A problem with survey data when studying social media

We cannot understand modern politics without studying social media. Politicians as well as ordinary citizens rely on social media to discuss and consume political content. One of the data sources researchers rely on to study behaviour on social media is survey data. However, there can be specific challenges with studying social media. Here, I will illustrate such a challenge when using survey data to study behaviour on social media. Specifically, even if you rely on a representative sample to study social media behaviour, there is no guarantee that you can use this sample to make meaningful inferences about social media users.

To understand this, we need to understand that there is a difference between the sample size you have and the sample size you end up using in your statistical models. If you have interviewed 1,000 citizens, but only 100 of these actually use social media, how much can we then actually say based on this data?

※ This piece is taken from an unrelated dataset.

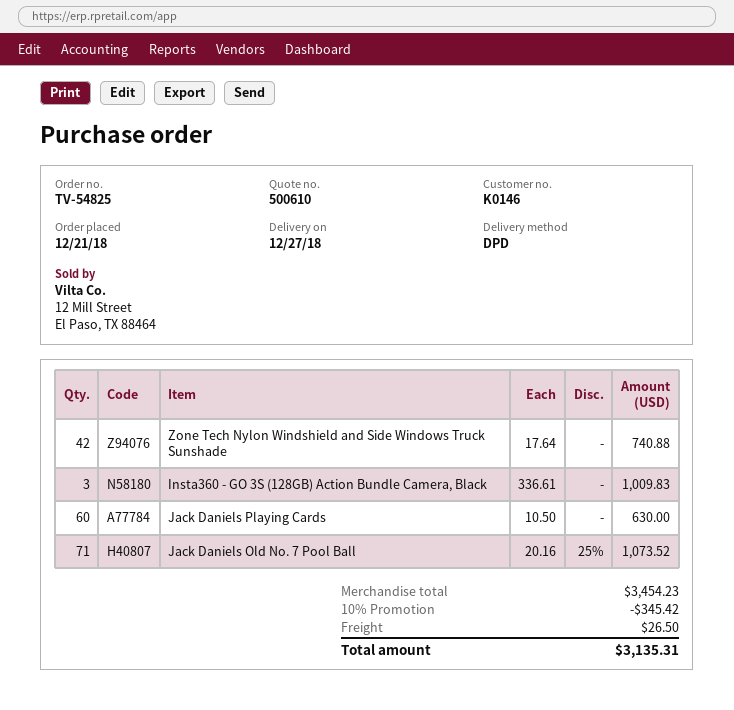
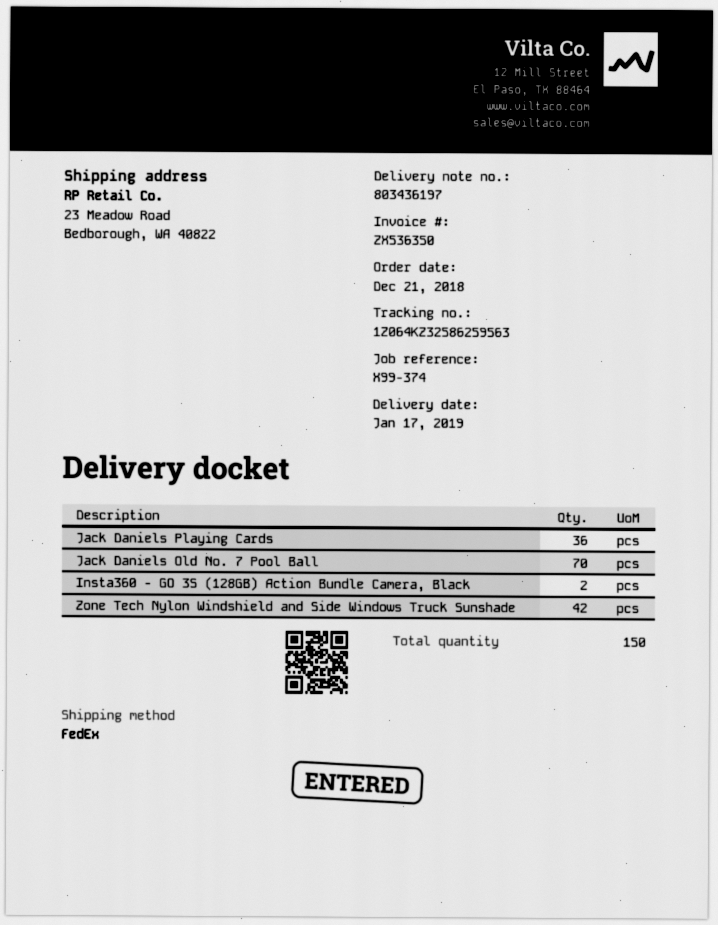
delivery date: 2018-12-27 -> 2019-01-17
shipping method: DPD -> FedEx
Insta360 - GO 3S (128GB) Action Bundle Camera, Black: 3 -> 2
Jack Daniels Playing Cards: 60 -> 36
Jack Daniels Old No. 7 Pool Ball: 71 -> 70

Research from the UK shows that users of Twitter and Facebook are not representative of the general population (see also this paper). However, there are even more potential problems with using survey data to study behaviour on social media. Specifically, we know that the “effective sample” is not necessarily similar to the real sample. That is, just because you have a specific sample, you cannot expect that estimates obtained from a regression will apply to the population that the actual sample is represenative for (see this great paper for more information).

I was thinking about this issue when I read a paper titled “Ties, Likes, and Tweets: Using Strong and Weak Ties to Explain Differences in Protest Participation Across Facebook and Twitter Use”. You can find the paper here. There are so different issues with the paper but I will focus on one particular issue here, namely the small sample we end up looking at in the manuscript and the implications hereof.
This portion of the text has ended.